See #150, #123. We've established that text-wrap: balance doesn't work well for Japanese, but words can still be cut off at the end of a line, and the headings are not visually balanced. Balance alone doesn't work well for Korean either, as it also defaults to cutting off words.

Here's an example of the problem— the red is around a single word split between the lines.

demo

demo-ja

This proposes an alternate fix to #123, where we don't need to set and override a theme.json variable but instead intelligently apply the balanced wrapping by taking advantage of an early CSS property for phrase detection in Japanese. This allows the browser to process the text and break at words.

This also adds the keep-all fix for Korean, which keeps words together and just uses spaces for line wrapping.

With both of those properties, text-wrap: balance works similarly to how it does in English, balancing headings without breaking words.

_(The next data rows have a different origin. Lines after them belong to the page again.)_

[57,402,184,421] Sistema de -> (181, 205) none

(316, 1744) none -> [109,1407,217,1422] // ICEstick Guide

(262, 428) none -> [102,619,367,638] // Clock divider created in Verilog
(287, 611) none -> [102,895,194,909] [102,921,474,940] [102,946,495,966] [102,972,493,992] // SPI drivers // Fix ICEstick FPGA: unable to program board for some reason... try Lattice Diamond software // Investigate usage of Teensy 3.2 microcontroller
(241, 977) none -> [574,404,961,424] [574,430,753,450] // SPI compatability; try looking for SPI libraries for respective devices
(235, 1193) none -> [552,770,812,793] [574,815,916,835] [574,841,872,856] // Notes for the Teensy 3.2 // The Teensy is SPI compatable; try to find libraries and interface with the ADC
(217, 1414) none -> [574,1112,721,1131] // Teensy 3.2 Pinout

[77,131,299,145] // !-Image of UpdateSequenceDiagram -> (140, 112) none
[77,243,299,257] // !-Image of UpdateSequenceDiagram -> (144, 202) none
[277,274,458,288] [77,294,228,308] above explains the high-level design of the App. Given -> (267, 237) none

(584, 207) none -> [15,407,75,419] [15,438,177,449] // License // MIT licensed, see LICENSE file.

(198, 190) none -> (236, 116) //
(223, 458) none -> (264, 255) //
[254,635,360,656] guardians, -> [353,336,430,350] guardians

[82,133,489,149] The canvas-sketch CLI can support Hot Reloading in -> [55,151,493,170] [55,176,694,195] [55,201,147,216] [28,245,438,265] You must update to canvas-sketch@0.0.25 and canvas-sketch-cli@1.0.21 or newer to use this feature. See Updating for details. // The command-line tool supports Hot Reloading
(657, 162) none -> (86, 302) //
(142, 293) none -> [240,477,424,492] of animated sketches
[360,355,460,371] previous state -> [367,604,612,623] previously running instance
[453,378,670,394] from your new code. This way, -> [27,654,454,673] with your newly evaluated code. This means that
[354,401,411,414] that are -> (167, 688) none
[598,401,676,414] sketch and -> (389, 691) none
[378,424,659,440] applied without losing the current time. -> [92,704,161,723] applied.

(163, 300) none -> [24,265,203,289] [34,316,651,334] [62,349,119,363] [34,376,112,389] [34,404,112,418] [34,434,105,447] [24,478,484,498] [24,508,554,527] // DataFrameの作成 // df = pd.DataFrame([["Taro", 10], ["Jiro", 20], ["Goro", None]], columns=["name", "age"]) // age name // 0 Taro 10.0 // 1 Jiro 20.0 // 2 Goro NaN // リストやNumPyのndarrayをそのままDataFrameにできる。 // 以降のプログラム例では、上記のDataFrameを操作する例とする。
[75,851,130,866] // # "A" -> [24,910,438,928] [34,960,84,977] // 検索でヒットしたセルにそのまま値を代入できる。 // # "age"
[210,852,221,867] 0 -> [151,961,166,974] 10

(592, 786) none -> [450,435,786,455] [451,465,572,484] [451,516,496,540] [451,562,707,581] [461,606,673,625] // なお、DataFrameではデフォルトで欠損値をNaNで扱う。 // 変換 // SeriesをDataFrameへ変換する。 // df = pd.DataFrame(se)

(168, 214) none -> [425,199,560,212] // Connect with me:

cc-ing some previously involved people — @taggon @mkismy @t-hamano

Screenshots

In the below screenshots, we have the "before" state where balance was disabled. The "After" is in Chrome, where phrase detection (word-wrap: auto-phrase) exists so we can balance text, and the last column is Firefox, where we don't have phrase detection, so balance is still disabled.

Before After (Chrome, or Safari with feature flag) After (Firefox)
before-ja-download after-ja-download after-ja-download-firefox
before-ja-home after-ja-home after-ja-home-firefox
before-ja-news after-ja-news after-ja-news-firefox

This last example ^ seems a little awkward, I think the line splitter doesn't know how to handle the version number, and "メンテナンスリリース" is not parsed as two words by the phrase detection algorithm (because it's a loan word?)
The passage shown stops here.